Hi
I have a subjob that processes some data and outputs it to a CSV using tOutputFileDelimited (1167 rows). I need to pull this into a tFileInputDelimited further down the flow, but every time it imported 0 rows.
So I split the subjob so that the tFileInputDelimited was the first component in a second subjob that was triggered on the first job completing, however now it's only pulling in 57 rows!
If I run the second subjob independently, it pulls in every row from the file, is there any reason it won't do this from onSubjobOk?
The job is essentialy like this:
tMap --> tFileOutputDelimited ¦ v onSubjobOk ¦ v tFileInputDelimited --> tMap
Any help would be appreciated as the output file is working fine and I can't under stand why the input won't read all the data rows unless the subjob is ran independently! I have attached images of the input and output settings...

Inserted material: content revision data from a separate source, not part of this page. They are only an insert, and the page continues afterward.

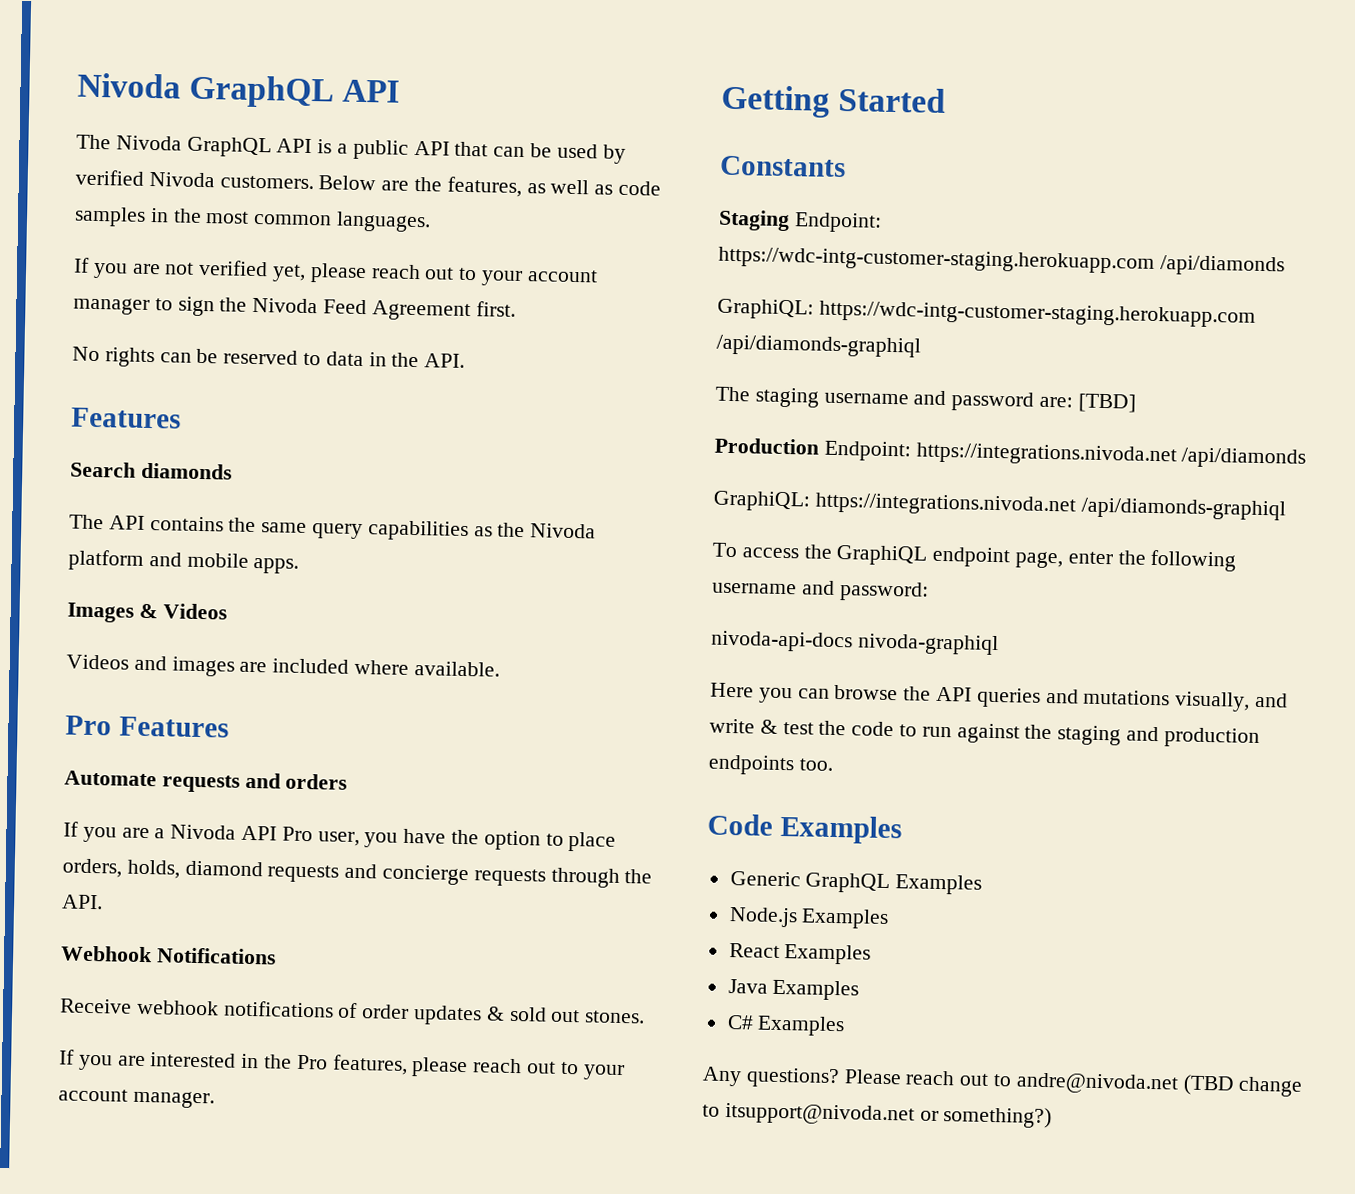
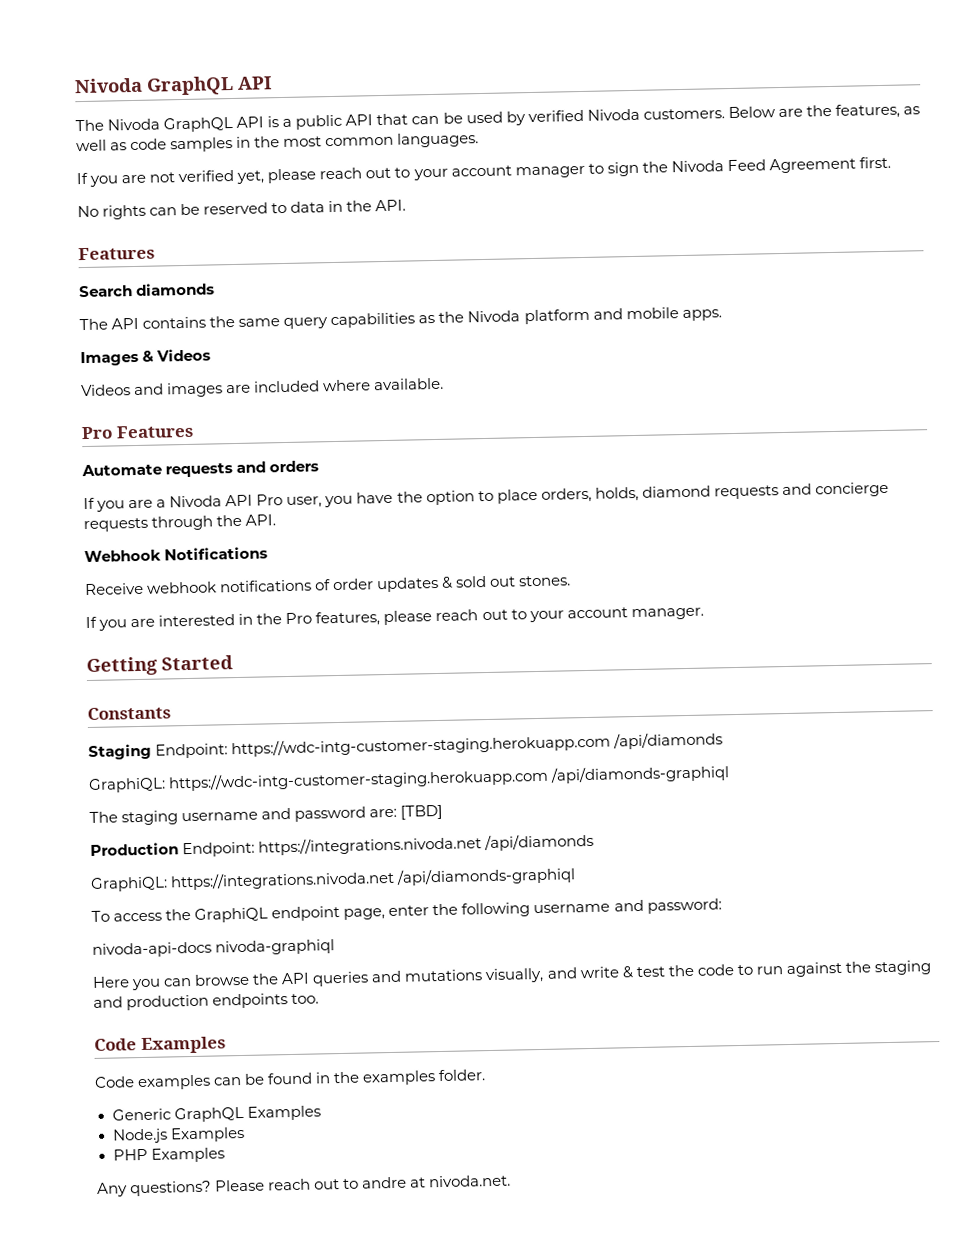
(902, 829) none -> [94,1069,487,1091] // Code examples can be found in the examples folder.
[728,943,872,965] [727,979,860,1001] [726,1015,754,1030] React Examples // Java Examples // C# -> [112,1148,148,1161] PHP
[1015,1072,1304,1097] [702,1102,1053,1129] andre@nivoda.net (TBD change to itsupport@nivoda.net or something?) -> [361,1174,512,1189] andre at nivoda.net.

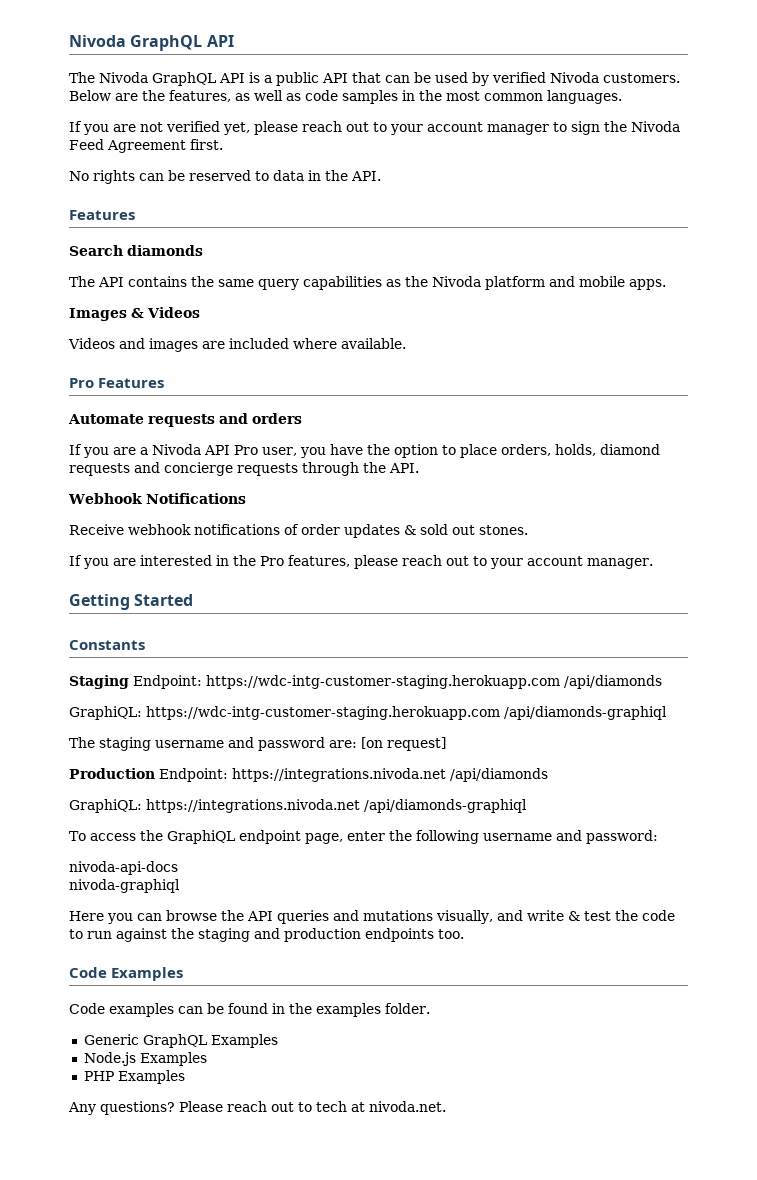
[400,804,444,820] [TBD] -> [361,737,446,751] [on request]
(212, 949) none -> (178, 868) //
[361,1176,408,1189] andre -> [316,1101,347,1112] tech

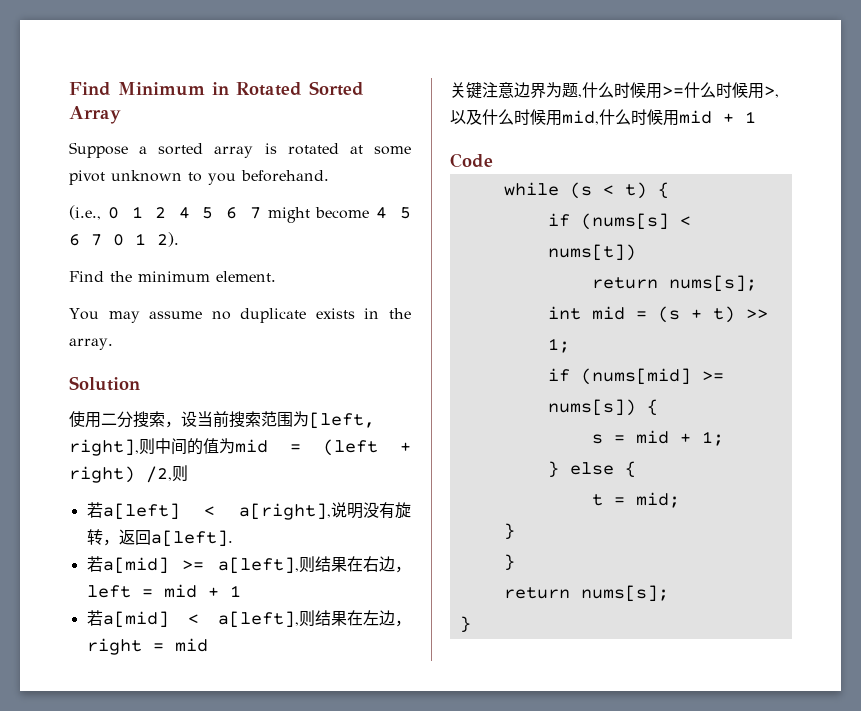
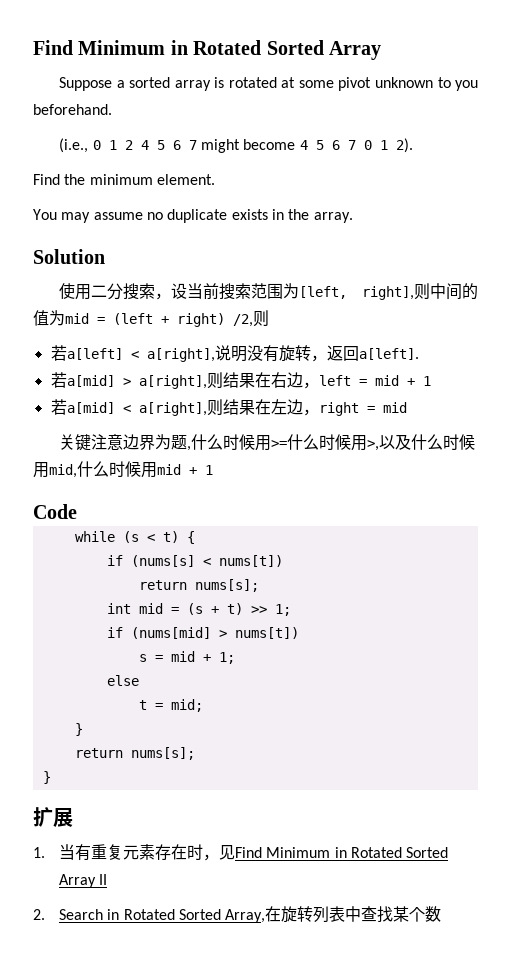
[182,557,299,574] >= a[left], -> [122,375,207,389] > a[right],
[217,611,299,628] a[left], -> [138,402,207,416] a[right],
[701,371,724,381] [547,399,658,416] >= nums[s]) { -> [218,627,299,639] > nums[t])
[547,461,559,478] } -> (235, 658) none
[624,461,636,478] { -> (139, 680) none
[503,554,515,571] // } -> (83, 729) none
(471, 624) none -> [33,807,73,827] [33,844,449,861] [59,874,108,888] [33,906,442,923] // 扩展 // 1.当有重复元素存在时，见Find Minimum in Rotated Sorted Array II // 2. Search in Rotated Sorted Array,在旋转列表中查找某个数

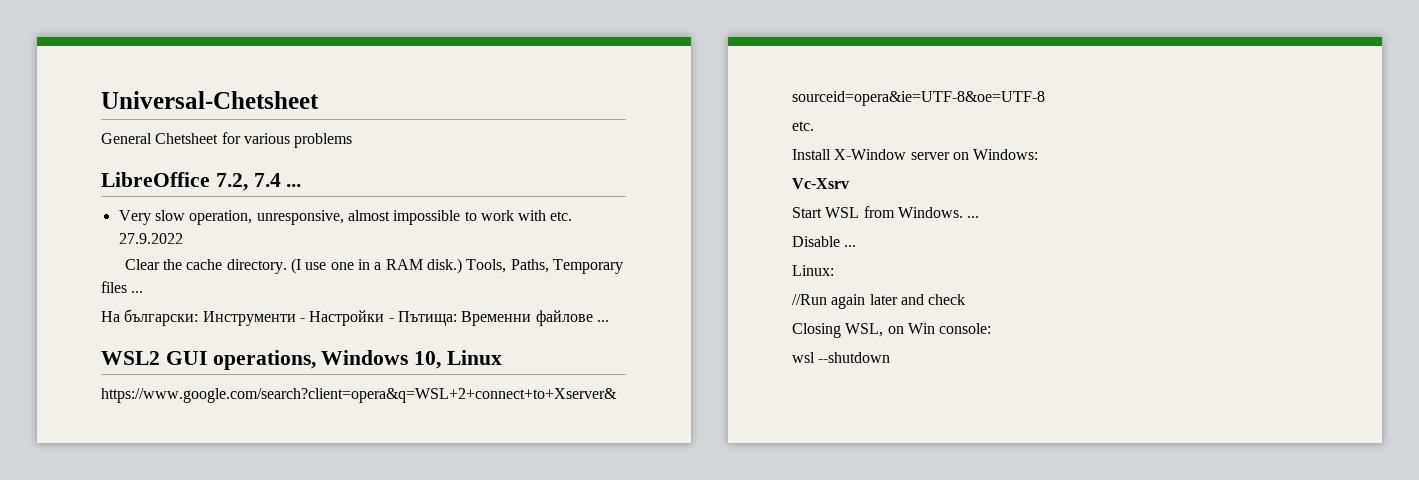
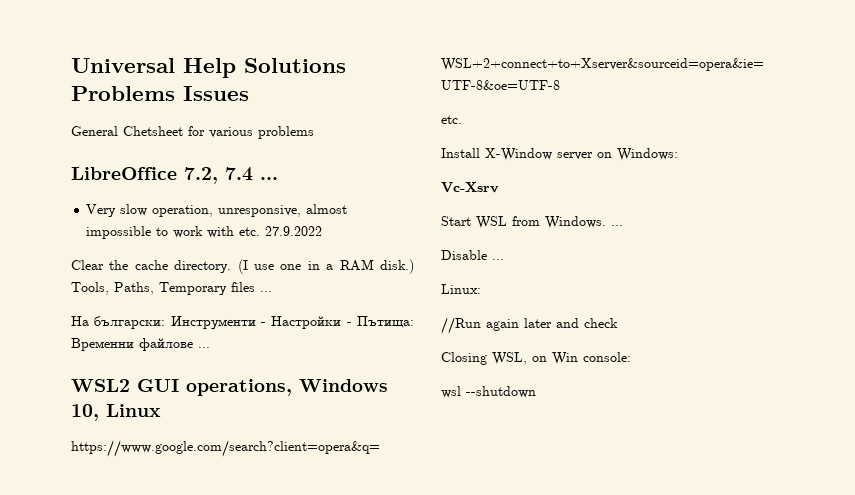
[101,91,319,109] Universal-Chetsheet -> [71,58,346,78] [71,86,249,101] Universal Help Solutions Problems Issues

You may be running into a timing issue where the output file has not yet been flushed to the drive and closed. If you want to keep the current design, put in something like a 30 second tSleep to give the data time enough to flush to disk.
However, a better solution is to not use an external file at all. For this very small number of rows, take a look at tHashOutput and tHashInput. This is an in-memory hash table that will give better performance, operates in real-time, and does not rely on an external drive system to function.
Be aware of things like memory consumption when using the tHash components. I have jobs that cache several hundred thousand rows of data and they are just fine. Your mileage may vary, depending on your environment.